Оружие холода - страница 6

Шрифт
Интервал


А событие набирало оборот. «Красавчик» придавал ему ускорение.

А мужичок как сидел, уткнувшись под нос, так и сидел. Как съёжился с самого начала, так и не ушёл от такого невзрачного состояния. Совсем не товарный вид. Никак не преподнесёт себя в надлежащем виде. Был бы он более солидным и видом, и одеждой, то, вероятно, «красавчик» не повёл бы так себя, не расходился бы за пределы допустимого. А одежда на мужичке – не лохмотья, но уж больно скромна на обозрение. Как, видать, и сам обладатель. Может, он и впрямь глухой. И бровью не поведёт, и мускулы не шелохнутся.

– С тобой по-другому базарить, – «красавчик», весь преисполненный злобы и кипевшей энергии, в нетерпении пнул его в колено.

Тогда мужичок, как будто бы, отошёл от своих дум и взглянул на этого парня в зените расцвета сил. И, кажется, какая-то просьба, мольба слабой надеждой засветились в его невзрачных глазах.

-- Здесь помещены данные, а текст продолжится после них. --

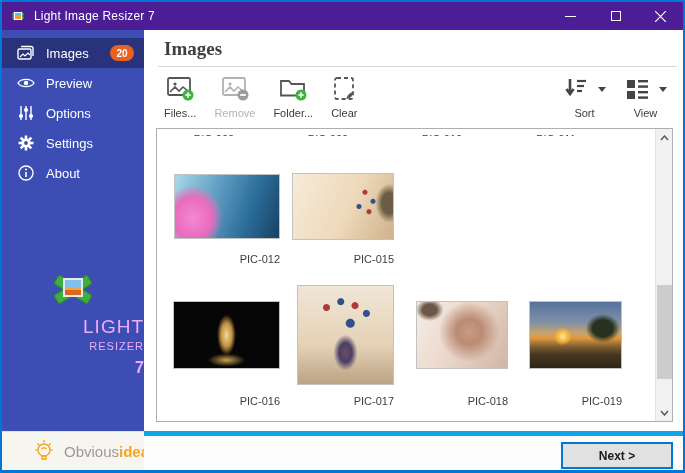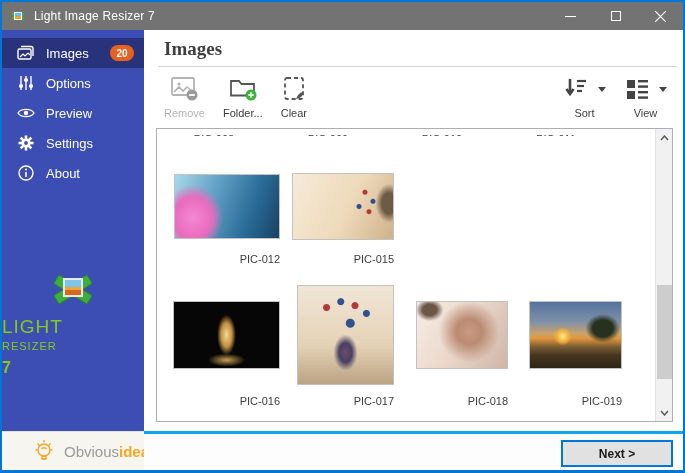--- a/index.html
+++ b/index.html
@@ -5,21 +5,21 @@
   * { margin:0; padding:0; box-sizing:border-box; }
   html,body { width:685px; height:473px; background:#888; font-family:"Liberation Sans", sans-serif; }
   .window {
     position:relative; width:685px; height:473px;
     border:2px solid #0077d7; border-bottom-width:3px;
     background:#fff; overflow:hidden;
   }
   
   .titlebar {
     position:absolute; top:0; left:0; right:0; height:28px;
-    background:#737373; display:flex; align-items:center; color:#fff;
+    background:#4c1d95; display:flex; align-items:center; color:#fff;
   }
   .app-icon { width:16px; height:14px; margin:0 8px 0 8px; position:relative; flex:0 0 auto; }
   .app-icon .band1,.app-icon .band2 { position:absolute; left:2px; top:5px; width:12px; height:4px; background:#3fae3f; }
   .app-icon .band1 { transform:rotate(28deg); }
   .app-icon .band2 { transform:rotate(-28deg); }
   .app-icon .photo { position:absolute; left:4px; top:3px; width:8px; height:8px; background:linear-gradient(180deg,#68b8e8 45%,#f0a030 45%); border:1px solid #fff; }
   .title-text { font-size:12px; letter-spacing:.2px; }
   .win-controls { margin-left:auto; display:flex; height:100%; }
   .win-btn { width:45px; height:100%; display:flex; align-items:center; justify-content:center; }
   .win-btn svg { display:block; }
@@ -30,21 +30,21 @@
   }
   .nav { padding-top:8px; }
   .nav-item { height:30px; display:flex; align-items:center; padding:0 10px 0 14px; cursor:default; font-size:13px; }
   .nav-item.selected { background:#28337c; }
   .nicon { width:20px; height:18px; margin-right:10px; display:flex; align-items:center; justify-content:center; flex:0 0 auto; }
   .nlabel { flex:1; }
   .badge {
     background:#e8611f; color:#fff; font-size:10px; font-weight:bold;
     min-width:24px; height:16px; border-radius:9px; display:flex; align-items:center; justify-content:center;
   }
-  .logo-block { position:absolute; top:238px; left:0; right:0; text-align:left; color:#84cc16; }
+  .logo-block { position:absolute; top:238px; left:0; right:0; text-align:right; color:#f0abfc; }
   .logo-mark { width:46px; height:40px; margin:0 auto 8px auto; position:relative; }
   .logo-mark .band1,.logo-mark .band2 { position:absolute; left:3px; top:16px; width:40px; height:11px; background:#3fae3f; border:1px solid #2c8a2c; border-radius:2px; }
   .logo-mark .band1 { transform:rotate(32deg); }
   .logo-mark .band2 { transform:rotate(-32deg); }
   .logo-mark .photo { position:absolute; left:13px; top:10px; width:20px; height:19px; border:2px solid #e8e8e8;
     background:linear-gradient(180deg,#7cc4ec 0 45%,#f2a53a 45% 70%,#d86820 70% 100%); }
   .logo-l1 { font-size:19px; letter-spacing:1px; line-height:22px; }
   .logo-l2 { font-size:16px; letter-spacing:1px; line-height:19px; }
   .logo-l3 { font-size:11px; letter-spacing:1px; line-height:17px; }
   .logo-ver { font-size:16px; font-weight:bold; margin-top:4px; }
@@ -122,21 +122,21 @@
   .t19 { width:93px; height:68px; background:
     radial-gradient(circle 9px at 36% 52%, #ffeaa2 0%, #f6b73d 55%, rgba(0,0,0,0) 100%),
     radial-gradient(ellipse 24px 20px at 80% 40%, #27311f 0 42%, rgba(0,0,0,0) 72%),
     linear-gradient(180deg,#55739d 0%,#7e90a7 30%,#caa36a 48%,#e1973d 55%,#7b5d31 68%,#473620 80%,#2d2515 100%); }
   
   .scrollbar { position:absolute; top:0; right:0; bottom:0; width:17px; background:#f1f1f1; border-left:1px solid #e3e3e3; }
   .sb-btn { position:absolute; left:0; width:17px; height:17px; display:flex; align-items:center; justify-content:center; }
   .sb-up { top:0; } .sb-down { bottom:0; }
   .sb-thumb { position:absolute; left:1px; width:15px; top:156px; height:94px; background:#cdcdcd; }
   
-  .bottom-bar { position:absolute; left:0; right:0; bottom:0; height:39px; background:#fdfdfd; border-top:3px solid #0ea5e9; }
+  .bottom-bar { position:absolute; left:0; right:0; bottom:0; height:39px; background:#fdfdfd; border-top:5px solid #0ea5e9; }
   .next-btn {
     position:absolute; right:10px; top:6px; width:112px; height:27px;
     background:#e1e1e1; border:2px solid #0078d7; font-family:inherit;
     font-size:12px; font-weight:bold; color:#1a1a1a;
   }
   
   .ico { display:block; }
 </style>
 </head>
 <body>
@@ -177,43 +177,43 @@
               <rect x="1" y="4" width="13" height="10" rx="1.5" fill="none" stroke="#fff" stroke-width="1.4"></rect>
               <path d="M4 1.5 h10 a2 2 0 0 1 2 2 V11" fill="none" stroke="#fff" stroke-width="1.4"></path>
               <path d="M3 12 l3-3 2 2 3-3 2 2" fill="none" stroke="#fff" stroke-width="1.2"></path>
             </svg>
         </span>
         <span class="nlabel">Images</span>
         <span class="badge">20</span>
       </div>
       <div class="nav-item">
         <span class="nicon">
+          <svg class="ico" width="18" height="12" viewBox="0 0 18 12">
+              <path d="M1 6 C4 1.2 14 1.2 17 6 C14 10.8 4 10.8 1 6 Z" fill="none" stroke="#fff" stroke-width="1.4"></path>
+              <circle cx="9" cy="6" r="2.2" fill="#fff"></circle>
+            </svg>
+        </span>
+        <span class="nlabel">Preview</span>
+      </div>
+      <div class="nav-item">
+        <span class="nicon">
           <svg class="ico" width="16" height="16" viewBox="0 0 16 16">
               <g stroke="#fff" stroke-width="1.4">
                 <line x1="3" y1="1" x2="3" y2="15"></line>
                 <line x1="8" y1="1" x2="8" y2="15"></line>
                 <line x1="13" y1="1" x2="13" y2="15"></line>
               </g>
               <g fill="#fff">
                 <circle cx="3" cy="11" r="2.1"></circle>
                 <circle cx="8" cy="5" r="2.1"></circle>
                 <circle cx="13" cy="11" r="2.1"></circle>
               </g>
             </svg>
         </span>
         <span class="nlabel">Options</span>
-      </div>
-      <div class="nav-item">
-        <span class="nicon">
-          <svg class="ico" width="18" height="12" viewBox="0 0 18 12">
-              <path d="M1 6 C4 1.2 14 1.2 17 6 C14 10.8 4 10.8 1 6 Z" fill="none" stroke="#fff" stroke-width="1.4"></path>
-              <circle cx="9" cy="6" r="2.2" fill="#fff"></circle>
-            </svg>
-        </span>
-        <span class="nlabel">Preview</span>
       </div>
       <div class="nav-item">
         <span class="nicon">
           <svg class="ico" width="16" height="16" viewBox="0 0 16 16">
               <g fill="#fff">
                 <circle cx="8" cy="8" r="4.6"></circle>
                 <g stroke="#fff" stroke-width="2.6">
                   <line x1="8" y1="0.5" x2="8" y2="15.5"></line>
                   <line x1="0.5" y1="8" x2="15.5" y2="8"></line>
                   <line x1="2.7" y1="2.7" x2="13.3" y2="13.3"></line>
@@ -266,20 +266,32 @@
       </span>
       <span class="brand-text"><span class="brand-prefix">Obvious</span><span class="brand-suffix">idea!</span></span>
     </div>
   </div>
 
   <div class="main">
     <div class="page-title">Images</div>
     <div class="title-rule"></div>
 
     <div class="toolbar">
+      <button class="tbtn">
+        <span class="ico-row">
+          <svg class="ico" width="30" height="28" viewBox="0 0 30 28">
+              <rect x="3" y="3" width="22" height="17" rx="1.5" fill="none" stroke="#555" stroke-width="1.8"></rect>
+              <circle cx="10" cy="9" r="1.6" fill="#555"></circle>
+              <path d="M5 17 l5-5 4 4 4-4 6 5" fill="none" stroke="#555" stroke-width="1.6"></path>
+              <circle cx="23" cy="20" r="5.5" fill="#3cb43c"></circle>
+              <path d="M23 17.2 v5.6 M20.2 20 h5.6" stroke="#fff" stroke-width="1.6"></path>
+            </svg>
+        </span>
+        <span class="tlabel">Files...</span>
+      </button>
       <button class="tbtn disabled">
         <span class="ico-row">
           <svg class="ico" width="30" height="28" viewBox="0 0 30 28">
               <rect x="3" y="3" width="22" height="17" rx="1.5" fill="none" stroke="#b2b2b2" stroke-width="1.8"></rect>
               <circle cx="10" cy="9" r="1.6" fill="#b2b2b2"></circle>
               <path d="M5 17 l5-5 4 4 4-4 6 5" fill="none" stroke="#b2b2b2" stroke-width="1.6"></path>
               <circle cx="23" cy="20" r="5.5" fill="#9b9b9b"></circle>
               <path d="M20.2 20 h5.6" stroke="#fff" stroke-width="1.8"></path>
             </svg>
         </span>

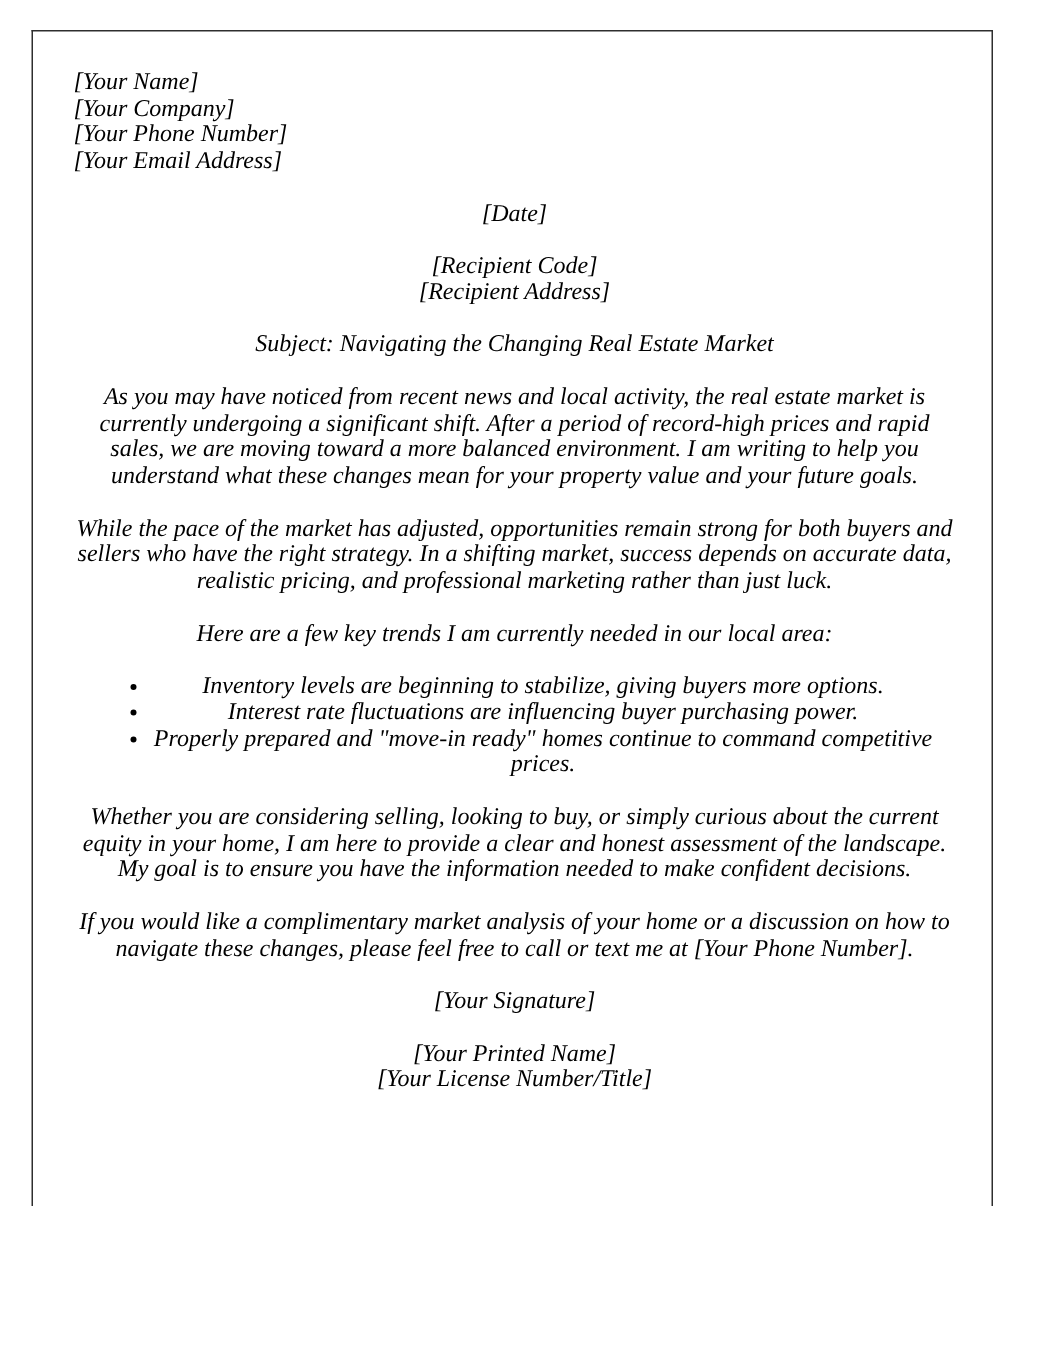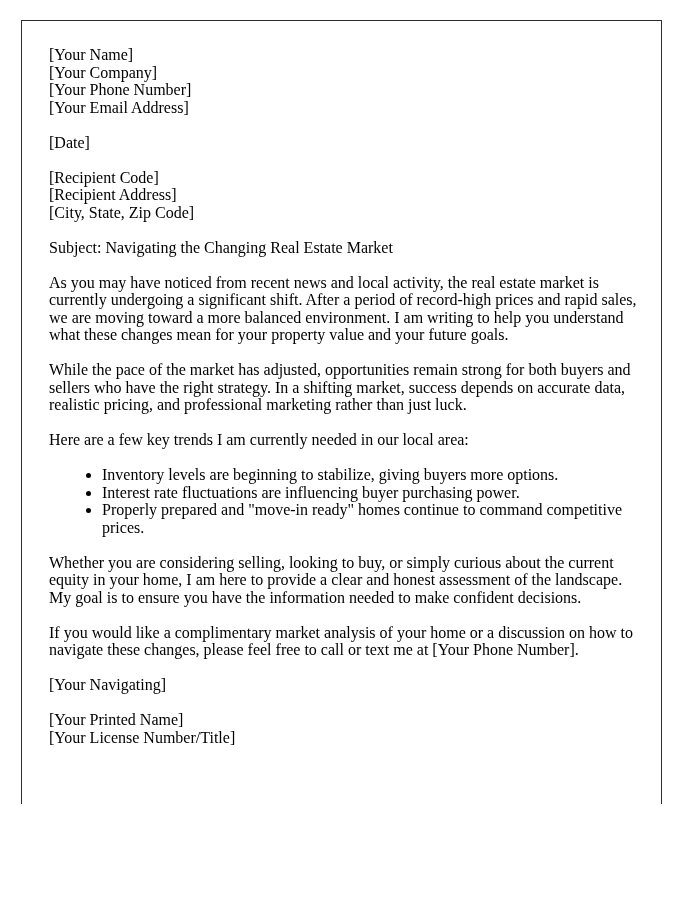--- a/index.html
+++ b/index.html
@@ -24,23 +24,24 @@
     border: 1px solid #2e2e2e;
     border-bottom: none;   
     overflow: hidden;
     background: #ffffff;
   }
   .letter-body {
     padding: 25px 24px 0 27px;
     font-size: 16px;
     line-height: 17.5px;
     color: #000000;
+    font-style: italic;
   }
   .block { margin: 0; }
-  .block + .block { margin-top: 17.5px; }
+  .block + .block { margin-top: 17.5px; text-align: center; }
   .line { white-space: nowrap; }
   .para { margin: 0; }
   ul.block {
     margin: 15px;
     padding: 0 0 0 38px;
     list-style: disc outside;
   }
   ul.block li { margin: 0; padding: 0; }
 </style>
 </head>
@@ -53,36 +54,35 @@
         <div class="line">[Your Company]</div>
         <div class="line">[Your Phone Number]</div>
         <div class="line">[Your Email Address]</div>
       </div>
       <div class="block">
         <div class="line">[Date]</div>
       </div>
       <div class="block">
         <div class="line">[Recipient Code]</div>
         <div class="line">[Recipient Address]</div>
-        <div class="line">[City, State, Zip Code]</div>
       </div>
       <div class="block">
         <div class="line">Subject: Navigating the Changing Real Estate Market</div>
       </div>
       <div class="para block">As you may have noticed from recent news and local activity, the real estate market is currently undergoing a significant shift. After a period of record-high prices and rapid sales, we are moving toward a more balanced environment. I am writing to help you understand what these changes mean for your property value and your future goals.</div>
       <div class="para block">While the pace of the market has adjusted, opportunities remain strong for both buyers and sellers who have the right strategy. In a shifting market, success depends on accurate data, realistic pricing, and professional marketing rather than just luck.</div>
       <div class="para block">Here are a few key trends I am currently needed in our local area:</div>
       <ul class="block">
         <li>Inventory levels are beginning to stabilize, giving buyers more options.</li>
         <li>Interest rate fluctuations are influencing buyer purchasing power.</li>
         <li>Properly prepared and "move-in ready" homes continue to command competitive prices.</li>
       </ul>
       <div class="para block">Whether you are considering selling, looking to buy, or simply curious about the current equity in your home, I am here to provide a clear and honest assessment of the landscape. My goal is to ensure you have the information needed to make confident decisions.</div>
       <div class="para block">If you would like a complimentary market analysis of your home or a discussion on how to navigate these changes, please feel free to call or text me at [Your Phone Number].</div>
       <div class="block">
-        <div class="line">[Your Navigating]</div>
+        <div class="line">[Your Signature]</div>
       </div>
       <div class="block">
         <div class="line">[Your Printed Name]</div>
         <div class="line">[Your License Number/Title]</div>
       </div>
     </div>
 </div>
 
 </body></html>

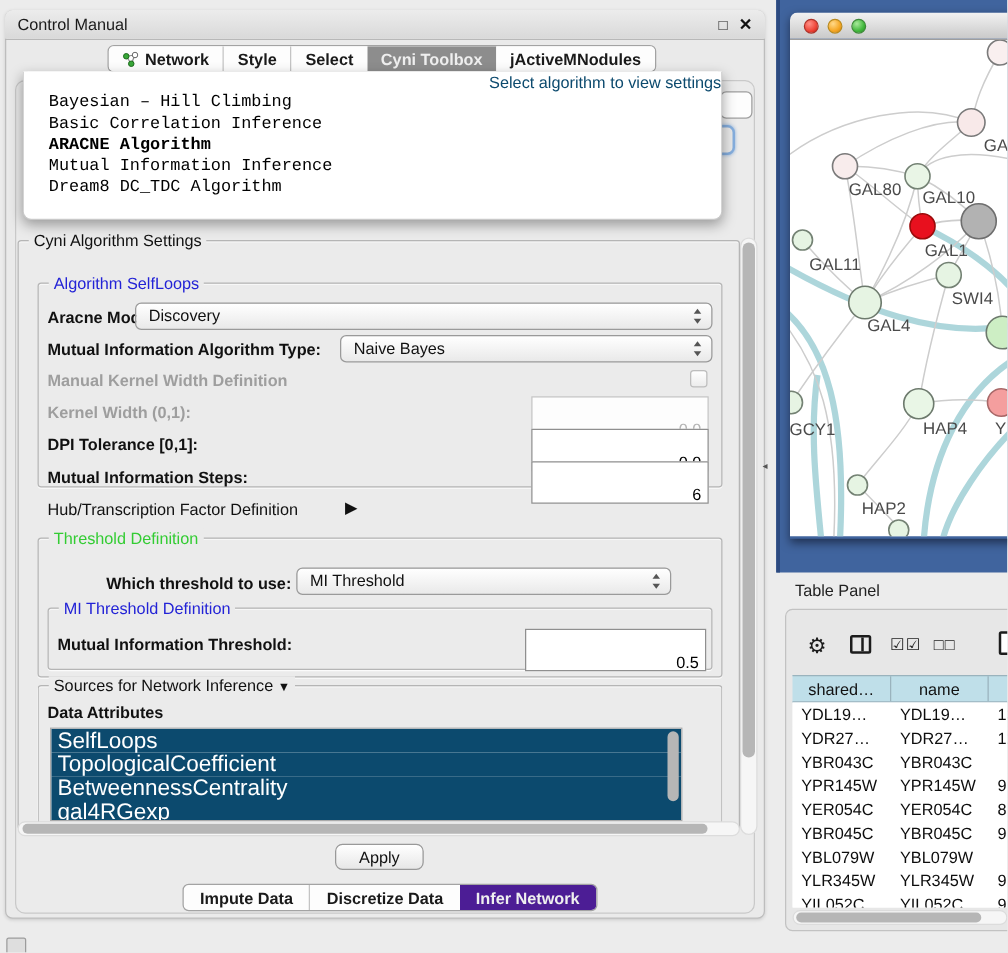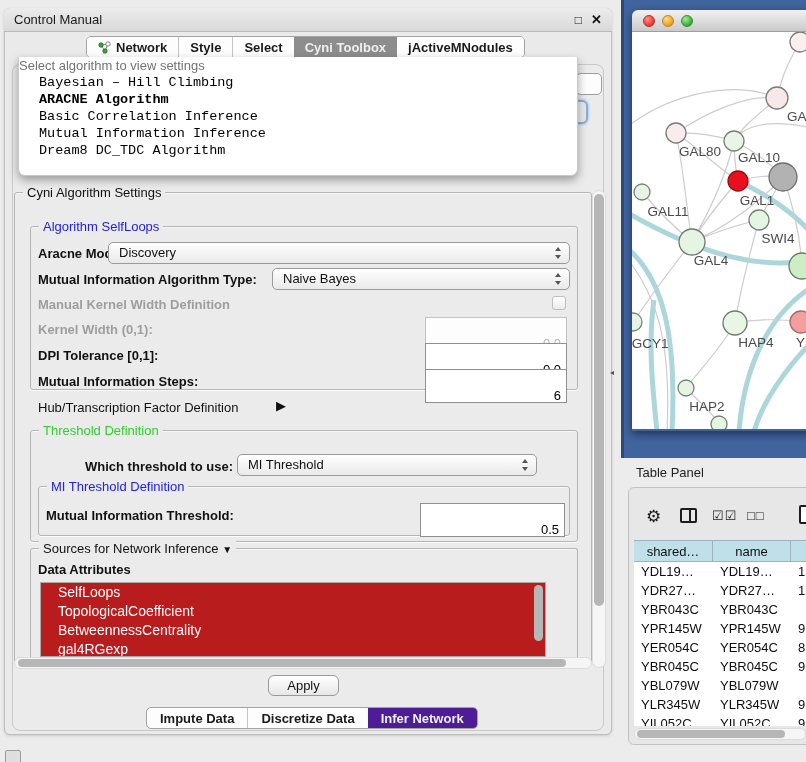--- a/index.html
+++ b/index.html
@@ -30,21 +30,21 @@
   .tab{padding:0 11px;font-size:13px;font-weight:bold;line-height:21px;color:#1a1a1a;
        border-left:1px solid #c4c4c4;display:flex;align-items:center;gap:5px;background:#fdfdfd;}
   .tab:first-child{border-left:none;}
   .tab.sel{background:#8d8d8d;color:#efefef;border-left:none;}
   .tab.aftersel{border-left:none;}
 
   
   .popup{left:18px;top:57px;width:560px;height:119px;background:#fff;z-index:50;
          border:1px solid #c9c9c9;border-top:none;border-radius:0 0 7px 7px;
          box-shadow:0 4px 10px rgba(0,0,0,.35);}
-  .popup .ph{display:block;text-align:left;color:#737373;font-size:13px;height:16px;line-height:16px;margin-top:1px;}
+  .popup .ph{display:block;text-align:right;color:#0c4a6e;font-size:13px;height:16px;line-height:16px;margin-top:1px;}
   .popup .mi{display:block;font-size:13.5px;line-height:17px;padding-left:20px;color:#000;white-space:nowrap;font-family:Liberation Mono, monospace;}
   .frag-btn{left:576px;top:73px;width:26px;height:22px;background:#fdfdfd;border:1px solid #9e9e9e;border-radius:5px;z-index:5;}
   .frag-combo{left:550px;top:100px;width:38px;height:24px;background:#e9e9e9;border:2px solid #85aede;
               border-radius:6px;box-shadow:0 0 3px #85aede;z-index:5;}
 
   
   .gbox{border:1px solid #b5b5b5;border-radius:3px;box-shadow:0 1px 0 rgba(255,255,255,.8), inset 0 1px 0 rgba(255,255,255,.6);}
   .gtitle{position:absolute;top:-8px;left:8px;background:#ebebeb;padding:0 4px;font-size:13px;white-space:nowrap;}
   .blue-t{color:#2323d6;}
   .green-t{color:#33cc33;}
@@ -56,22 +56,22 @@
          border-right:3.5px solid transparent;border-bottom:4.5px solid #555;}
   .arrows::after{content:"";position:absolute;left:0;bottom:0;border-left:3.5px solid transparent;
          border-right:3.5px solid transparent;border-top:4.5px solid #555;}
   .field{background:#fff;border:1px solid #8f8f8f;font-size:13px;line-height:19px;
          text-align:right;padding:16px 5px;color:#000;}
   .field.dis{border-color:#c2c2c2;color:#b5b5b5;background:#fdfdfd;}
   .checkbox{width:14px;height:14px;border:1px solid #bdbdbd;border-radius:3px;background:linear-gradient(#fff,#ececec);}
 
   
   .attrlist{left:40px;top:582px;width:506px;height:75px;background:#fff;border:1px solid #aaa;overflow:hidden;}
-  .attr{display:block;height:19px;line-height:19px;font-size:14px;padding-left:17px;
-        background:#b91c1c;color:#fff;white-space:nowrap;}
+  .attr{display:block;height:19px;line-height:19px;font-size:18px;padding-left:5px;
+        background:#0c4a6e;color:#fff;white-space:nowrap;}
   .scroll-v{background:#f6f6f6;border:1px solid #dcdcdc;border-radius:7px;}
   .thumb{background:#b6b6b6;border-radius:6px;position:absolute;}
 
   .applybtn{left:268px;top:675px;width:71px;height:21px;background:linear-gradient(#ffffff,#e7e7e7);
         border:1px solid #999;border-radius:6px;font-size:13px;text-align:center;line-height:19px;}
 
   .btabs{left:146px;top:707px;height:22px;display:flex;background:#fdfdfd;border:1px solid #a3a3a3;
         border-radius:5px;overflow:hidden;}
   .btab{padding:0 13px;font-size:13px;font-weight:bold;line-height:21px;color:#1a1a1a;border-left:1px solid #c4c4c4;}
   .btab:first-child{border-left:none;}
@@ -225,22 +225,22 @@
         <span>jActiveMNodules</span>
       </span>
   </div>
 
   <div class="abs frag-btn"></div>
   <div class="abs frag-combo"></div>
 
   <div class="abs popup">
     <span class="ph">Select algorithm to view settings</span>
     <span class="mi">Bayesian – Hill Climbing</span>
+    <span class="mi">Basic Correlation Inference</span>
     <span class="mi b">ARACNE Algorithm</span>
-    <span class="mi">Basic Correlation Inference</span>
     <span class="mi">Mutual Information Inference</span>
     <span class="mi">Dream8 DC_TDC Algorithm</span>
   </div>
 
   <div class="abs gbox" style="left:14px;top:192px;width:578px;height:472px;">
     <span class="gtitle">Cyni Algorithm Settings</span>
   </div>
 
   <div class="abs gbox" style="left:30px;top:226px;width:548px;height:164px;">
     <span class="gtitle blue-t">Algorithm SelfLoops</span>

– Я ведь никому не мешаю, и вам не мешаю, – ответил он, как показалось, голосом заискивающим и умоляющим.

Такое у любого может вызвать брезгливость. «Да встал бы и ушёл бы отсюда от глаз подальше, чем так…» – уже с негодованием подумал я и так же посмотрел на этого съёжившегося мужичка.

Один ли я так посмотрел? Если свидетелями игрового поля вот такого разговора молодых могли быть несколько человек, то за разыгрывающейся в данный момент сценой, готовую перерасти в какую-нибудь драму, трагедию, наблюдали теперь, примерно полвагона. И, возможно, многие из них разделяли со мной чувства и негодования, и брезгливости, и жалости к этому незадачливому, тихому мужичку. А тогда какие же чувства полыхали вот у этого парня на взлёте молодых возможностей, дарованных от природы, вот такого затейника игривистого поля? Он так и показывал силу в этом замкнутом пространстве вагона электрички. А что можно испытывать к сильному?

Ненароком я взглянул на девушку. Всё-таки моё мнение о чистоте нравственной её души подтверждалось. В глазах её открыто читались жалость и сострадание к этому человечку, её готовность хоть как-то помочь ему. А что делал полвагона, не считая меня, принявшего стартовое состояние вулканом воинственных устремлений? Безучастно, прикрывшись непробиваемым панцирем равнодушия, остальные сидели и молчали. Просыпалась ли совесть в них или она стыдливо пряталась в самых далёких закоулках души. Я видел и это, и потому брезгливость перекинулась и к ним.